This complex blend of organic black teas – malty Assam, robust Ceylon, brisk Chinese Keemun and hints of floral Darjeeling – creates a hearty, balanced morning cup.
Black tea results from the full oxidation of the bud and first two leaves of the tea plant. Like green and white teas, a high quality black tea is picked early in the spring and contains a high ratio of bud-to-leaf.

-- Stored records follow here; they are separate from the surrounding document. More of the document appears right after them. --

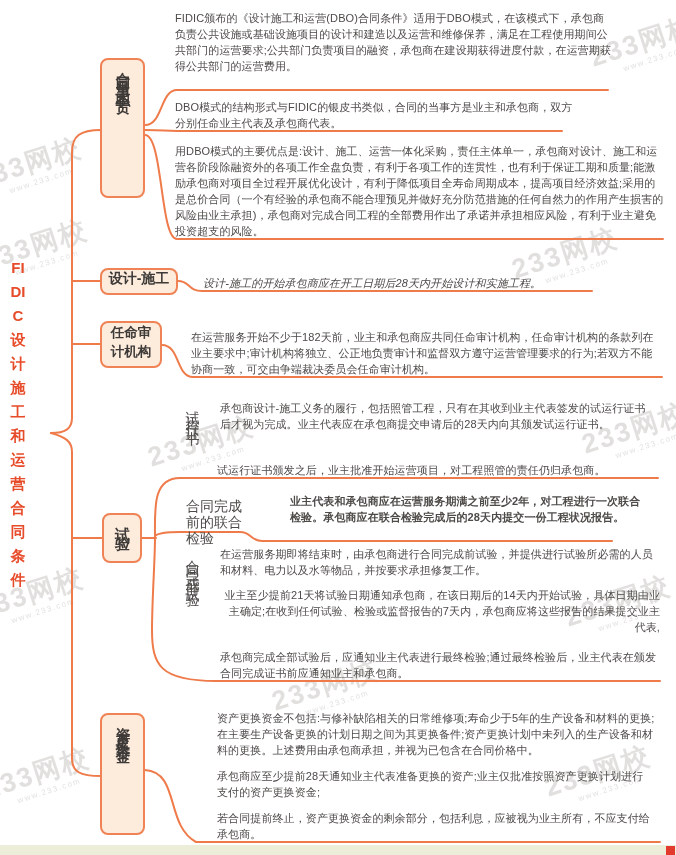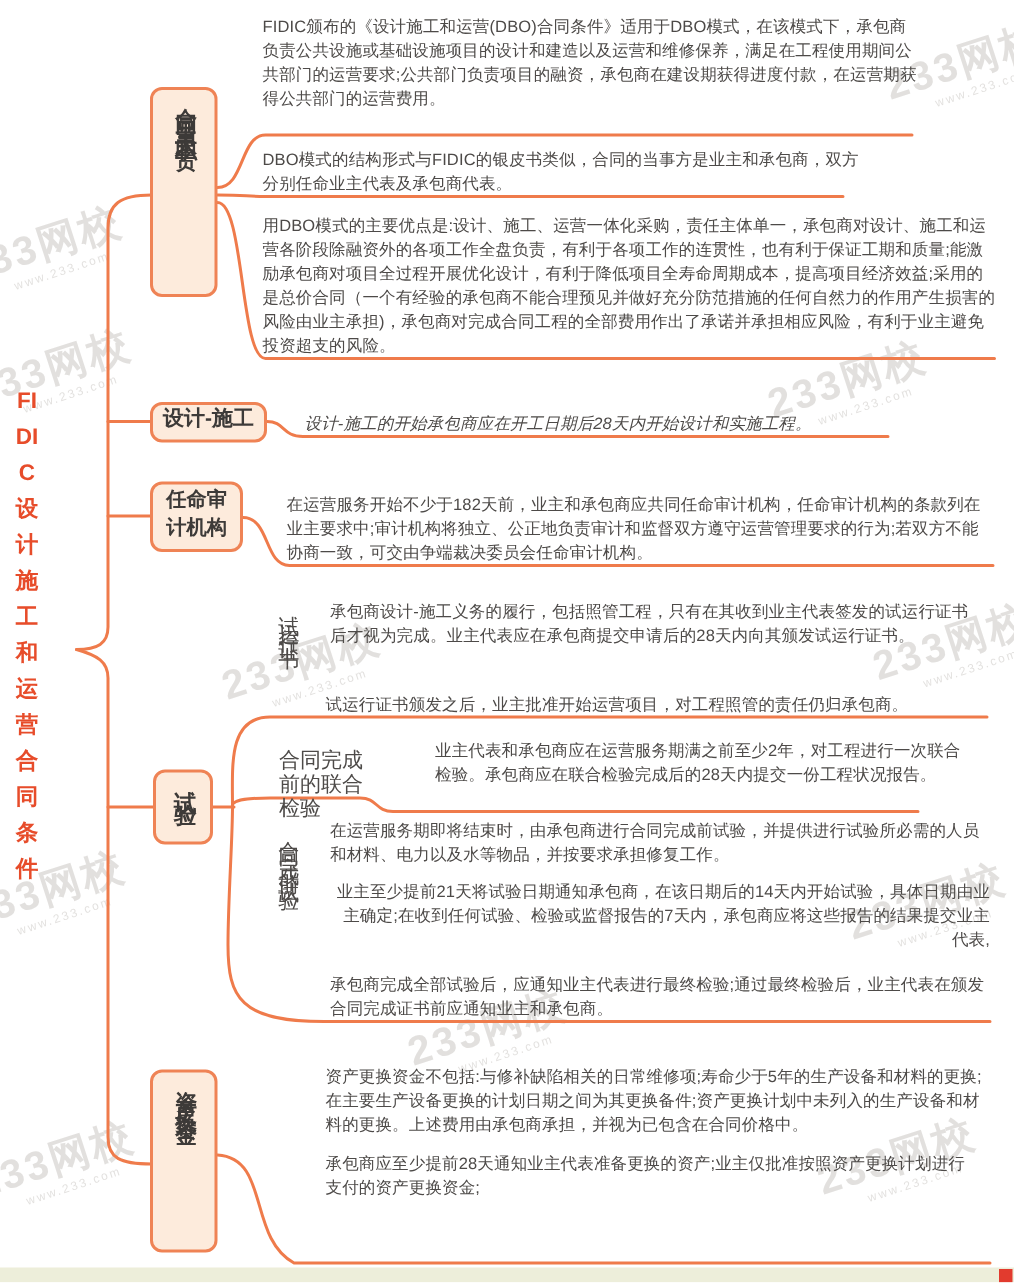--- a/index.html
+++ b/index.html
@@ -170,7 +170,7 @@
   <div class="leaf" style="left:220px;top:400px;width:430px;">承包商设计-施工义务的履行，包括照管工程，只有在其收到业主代表签发的试运行证书后才视为完成。业主代表应在承包商提交申请后的28天内向其颁发试运行证书。</div>
   <div class="leaf" style="left:217px;top:462px;width:446px;">试运行证书颁发之后，业主批准开始运营项目，对工程照管的责任仍归承包商。</div>
 
-  <div class="leaf" style="left:290px;top:493px;width:352px;">业主代表和承包商应在运营服务期满之前至少2年，对工程进行一次联合检验。承包商应在联合检验完成后的28天内提交一份工程状况报告。</div>
+  <div class="leaf" style="left:290px;top:493px;width:352px;font-weight:bold;">业主代表和承包商应在运营服务期满之前至少2年，对工程进行一次联合检验。承包商应在联合检验完成后的28天内提交一份工程状况报告。</div>
 
   <div class="leaf" style="left:220px;top:546px;width:436px;">在运营服务期即将结束时，由承包商进行合同完成前试验，并提供进行试验所必需的人员和材料、电力以及水等物品，并按要求承担修复工作。</div>
   <div class="leaf" style="left:220px;top:587px;width:440px;text-align:right;">业主至少提前21天将试验日期通知承包商，在该日期后的14天内开始试验，具体日期由业主确定;在收到任何试验、检验或监督报告的7天内，承包商应将这些报告的结果提交业主代表,</div>

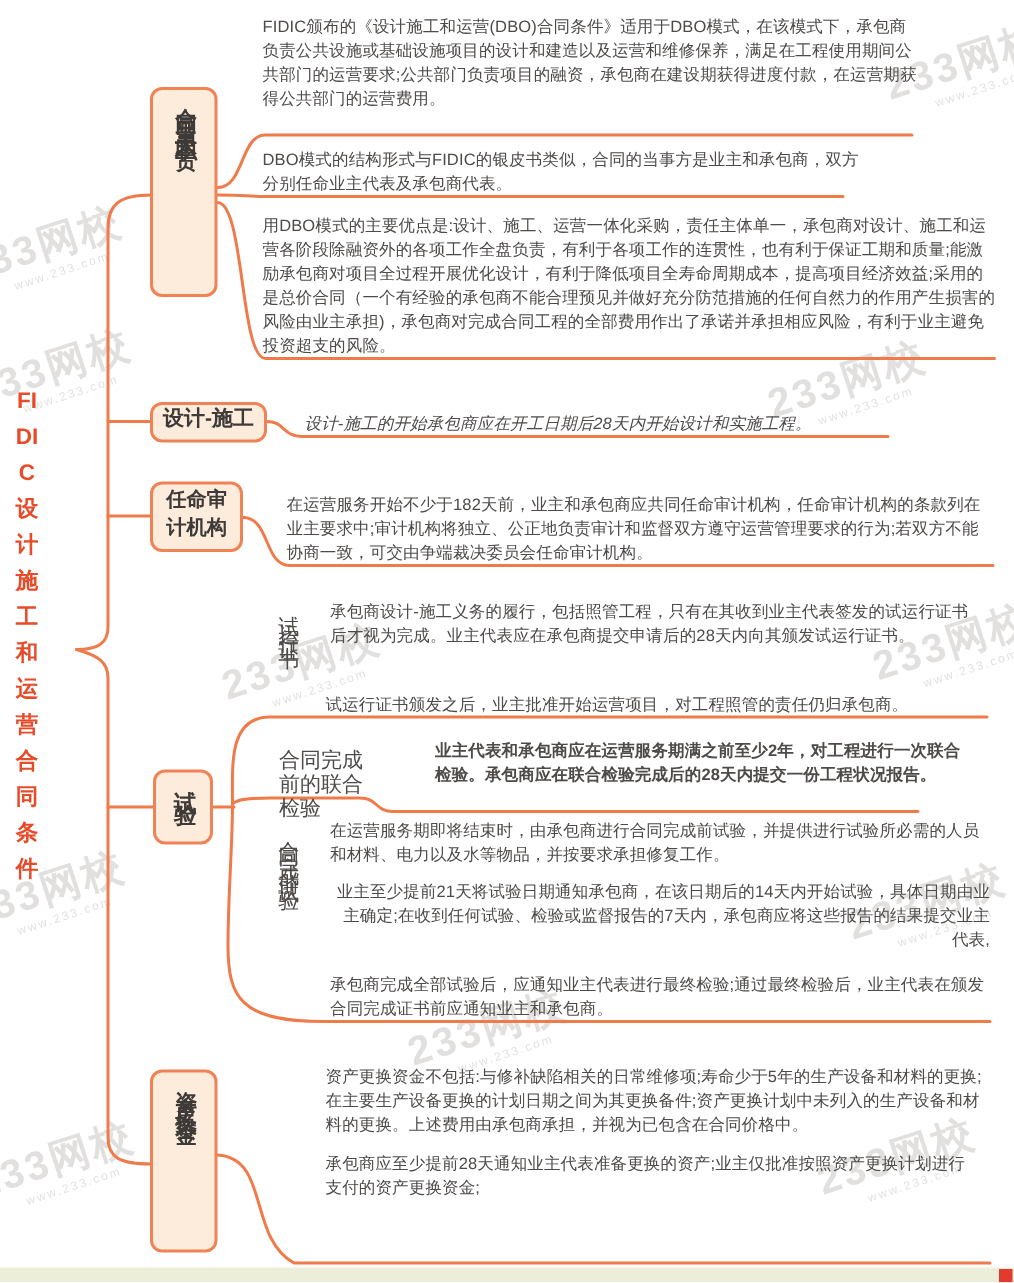--- a/index.html
+++ b/index.html
@@ -178,6 +178,7 @@
 
   <div class="leaf" style="left:217px;top:710px;width:444px;">资产更换资金不包括:与修补缺陷相关的日常维修项;寿命少于5年的生产设备和材料的更换;在主要生产设备更换的计划日期之间为其更换备件;资产更换计划中未列入的生产设备和材料的更换。上述费用由承包商承担，并视为已包含在合同价格中。</div>
   <div class="leaf" style="left:217px;top:768px;width:434px;">承包商应至少提前28天通知业主代表准备更换的资产;业主仅批准按照资产更换计划进行支付的资产更换资金;</div>
+  <div class="leaf" style="left:217px;top:810px;width:440px;">若合同提前终止，资产更换资金的剩余部分，包括利息，应被视为业主所有，不应支付给承包商。</div>
 
   <div class="footer-bar"></div>
   <div class="corner-mark"></div>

Unlike other teas, leaves destined for black tea are spread thickly during the withering process. An extended withering time (up to 18 hours) drives moisture out of the leaf and begins the conversion of delicate “juices” within the leaf into dark, complex liquoring compounds. The oxidation begins at this stage and continues into the rolling process. After being sorted by size, the withered leaves will be twisted, compressed, and rolled multiple times, breaking down cell walls and allowing enzymes to mix. special oxidation chambers are used to feed air through thin layers of rolled leaves to quicken the process. Once the tea master determines oxidation is complete and the flavors and aromas properly developed, the leaves will be dried, cooled, and packaged for sale
Grown and produced similarly all over the world, black tea is graded and sold by its size of leaf and point of origin. High quality black teas are of whole leaf with a high ratio of leaf buds (tips) to leaf. Terms like “Flowery Orange Pekoe” (FOP) are used to describe a full leaf tea with tips. Names like: Assam, Darjeeling, Yunnan, and Ceylon refer to the region where the tea was grown
Lower quality black teas are prepared from fannings and dust (not full leaf) will taste bitter and harsh. Full leaf black teas will have aromas that are clean, nutty, and bright, with flavors that are brisk, full, coppery and soft.
A blend of Fair Trade Certified organic black teas (Assam, Ceylon, Darjeeling and Deemun) All Tea is Gluten-free.